On Tue, Jan 13, 2015 at 12:15:34PM -0600, Rex Dieter wrote:
Christian Schaller wrote:
>> It may be better to just tell people to do "rpm -e
xorg-x11-drv-libinput"
>> if they started with the Workstation product and want to use
>> kcm_touchpad, AFAIK kcm_touchpad will register itself with the KDE
>> control-panel if the synaptics driver is loaded, so if we end up using
>> libinput kcm_touchpad will simple not show, rather then break.
>>
>> So opinions on this anyone ?
>
> I prefer this one, as per the policy mentioned above this way at least
> people make an active choice to 'mess up' their system as opposed to
> packages being installed doing it 'silently'.
That option still kinda sucks. kcm_touchpad would essentially be broken,
until some other package is removed (if I'm understanding this right).
I suppose adding a
Conflicts: xorg-x11-drv-libinput
to kcm-touchpad isn't a viable option either.
On the other hand, if this cannot be toggled at install/runtime somehow, the
original suggestion may be the least bad option.

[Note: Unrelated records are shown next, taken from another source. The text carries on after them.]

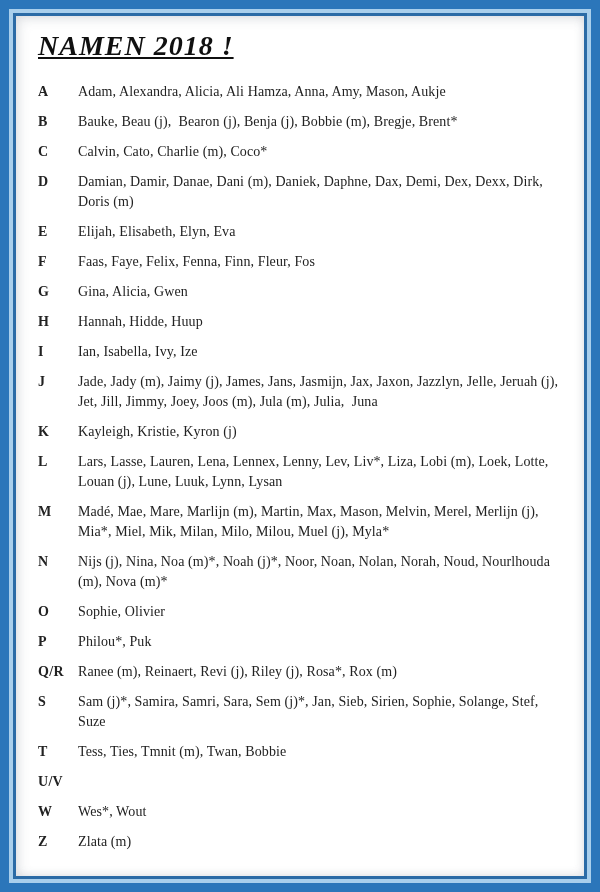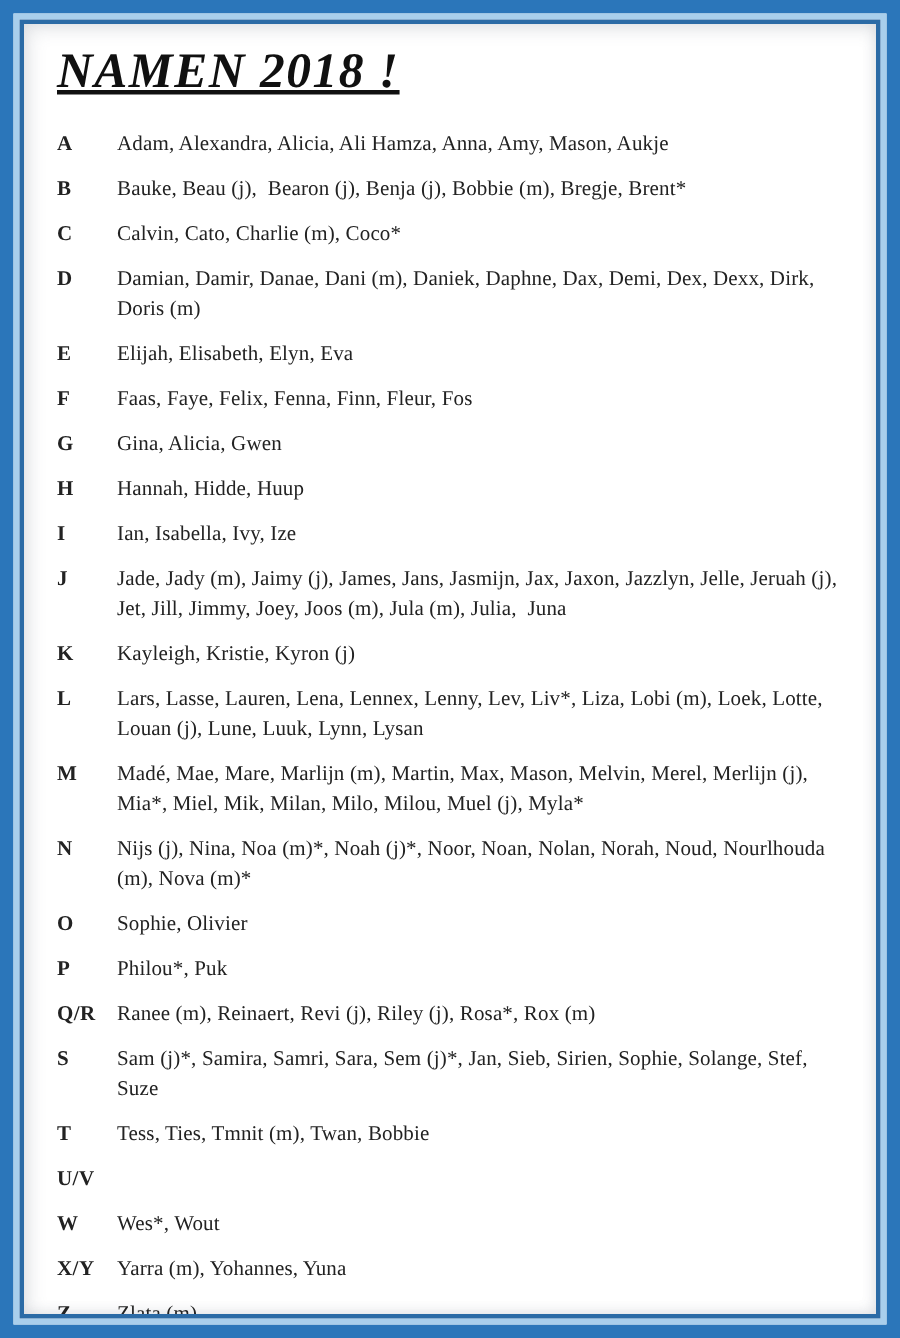--- a/index.html
+++ b/index.html
@@ -30,21 +30,21 @@
     width: 100%;
     height: 100%;
     border: 3px solid var(--c-inner, #2b6ba6);
     background: var(--c-bg, #ffffff);
     padding: 12px 10px 8px 22px;
     overflow: hidden;
     box-shadow: inset 3px 3px 12px rgba(90, 100, 115, 0.18),
                 inset -2px -2px 8px rgba(90, 100, 115, 0.10);
   }
   .title {
-    font-size: 33px;
+    font-size: 28px;
     font-weight: bold;
     font-style: italic;
     text-decoration: underline;
     letter-spacing: 1px;
     color: #101010;
     margin: 2px 0 20px 0;
   }
   .rows {
     width: 100%;
   }
@@ -175,24 +175,20 @@
   <div class="row">
     <span class="letter">U/V</span>
     <span class="names"></span>
   </div>
 
   <div class="row">
     <span class="letter">W</span>
     <span class="names">Wes*, Wout</span>
   </div>
 
-  <div class="row">
-    <span class="letter">X/Y</span>
-    <span class="names">Yarra (m), Yohannes, Yuna</span>
-  </div>
 
   <div class="row">
     <span class="letter">Z</span>
     <span class="names">Zlata (m)</span>
   </div>
 </div>
     </div>
   </div>
 </div>
 

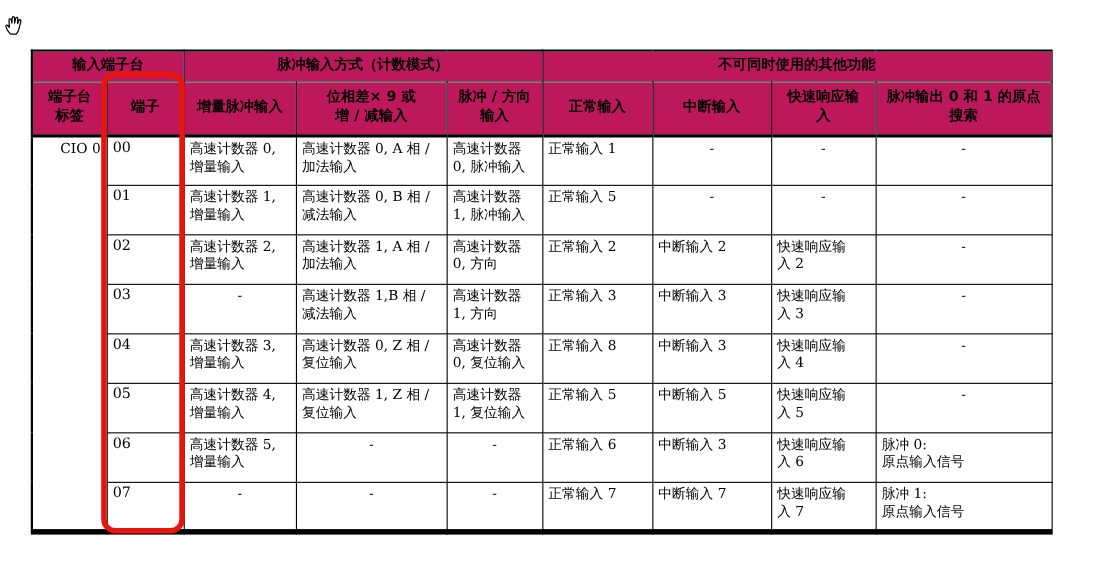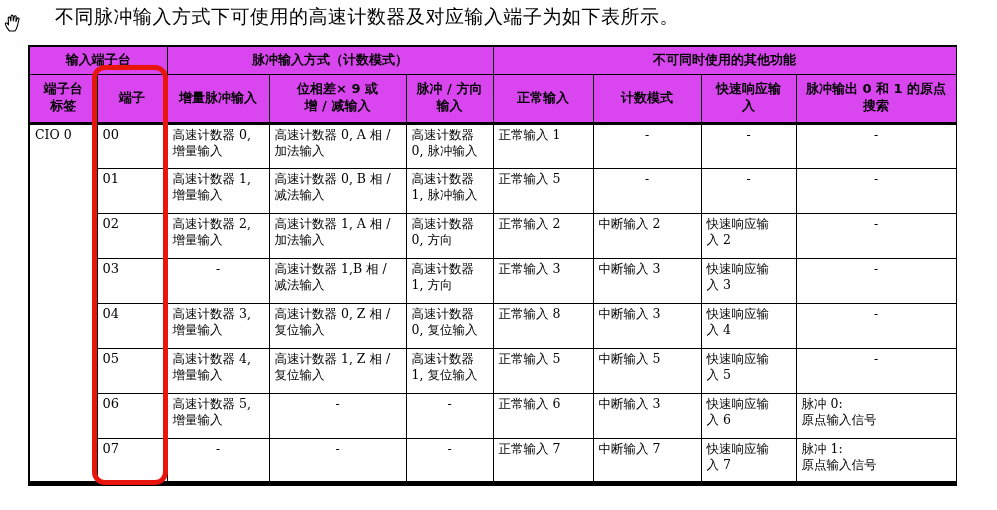--- a/index.html
+++ b/index.html
@@ -16,48 +16,47 @@
     position:absolute;left:28px;top:45px;
     border-collapse:collapse;table-layout:fixed;width:927px;
     border-top:2px solid #000;border-left:2px solid #000;border-bottom:5px solid #000;
     font-size:12.5px;line-height:1.3;
   }
   table.main th,table.main td{
     border:1px solid #000;padding:2px 5px;vertical-align:top;
     white-space:pre-line;overflow:hidden;
   }
   table.main th{
-    background:#d946ef;text-align:center;vertical-align:middle;
+    background:#be185d;text-align:center;vertical-align:middle;
     font-family:"DejaVu Sans","Liberation Sans",sans-serif;
     font-weight:bold;font-size:13px;padding:2px 3px;
   }
   tr.gh{height:28px;}
   tr.ch{height:49px;}
   tr.body-row{height:45px;}
   td.sep,th.sep{border-left:2px solid #000;}
   tr.ch th{border-bottom:3px solid #000;}
   td.lastcol,th.lastcol{border-right:none;margin-left:40px;}
-  td.label-cell{text-align:left;padding-top:3px;}
+  td.label-cell{text-align:right;padding-top:3px;}
   td.term{text-align:left;padding-top:3px;font-size:13px;}
   td.dash{text-align:center;}
   .hl{
     position:absolute;left:92px;top:65px;width:66px;height:410px;
     border:5px solid #e8150d;border-radius:13px;pointer-events:none;
   }
 </style>
 </head>
 <body>
 
 <div class="page">
 
   <svg class="cursor" viewBox="0 0 22 24">
     <path d="M6.5 21 C5 19.5 3 16.5 2.3 14.2 C2 13 3.3 12.4 4.1 13.2 L5.5 14.8 L5.2 8.3 C5.1 6.9 7 6.7 7.2 8.1 L7.8 11 L8.1 6.2 C8.2 4.8 10 4.8 10.1 6.2 L10.3 11 L11.3 6.6 C11.6 5.3 13.3 5.6 13.2 7 L12.9 11.5 L14.2 8.6 C14.8 7.4 16.4 8 16 9.3 C15.4 11.4 14.8 14 14.4 15.8 C14 17.6 13.2 19.6 11.8 21 Z" fill="#ffffff" stroke="#000000" stroke-width="1.1" stroke-linejoin="round"></path>
   </svg>
 
-  <div class="title">不同脉冲输入方式下可使用的高速计数器及对应输入端子为如下表所示。</div>
 
   <table class="main">
     <colgroup>
       <col style="width:68px">
         <col style="width:70px">
         <col style="width:102px">
       <col style="width:137px">
         <col style="width:87px">
         <col style="width:100px">
       <col style="width:108px">
@@ -73,21 +72,21 @@
       <tr class="ch">
         <th>端子台
 标签</th>
         <th>端子</th>
         <th class="sep">增量脉冲输入</th>
         <th>位相差× 9 或
 增 / 减输入</th>
         <th>脉冲 / 方向
 输入</th>
         <th class="sep">正常输入</th>
-        <th>计数模式</th>
+        <th>中断输入</th>
         <th>快速响应输
 入</th>
         <th class="lastcol">脉冲输出 0 和 1 的原点
 搜索</th>
       </tr>
     </thead>
     <tbody>
       <tr class="body-row">
         <td rowspan="8" class="label-cell">CIO 0</td>
         <td class="term">00</td>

I had a look at the kcm_touchpad code and it's not that complicated to make
it support both drivers. Current tree with a couple of things converted is here
https://github.com/whot/kcm_touchpad/tree/wip/libinput-support
So making something that provides the basic config toggles to enable
tapping, scrolling and natural scrolling isn't that hard. The main problem
with kcm_touchpad is that it's essentially a graphical mirror to almost all
synaptics config options. With libinput there are a lot less toggles, so
most of that UI is now greyed out (or not, which is buggy).
I contacted the maintainers, but I think fixing this in time may be viable,
so we don't have to worry about hacks to partially disable it.
Question becomes: are we willing to ship this as a Fedora patch if need be?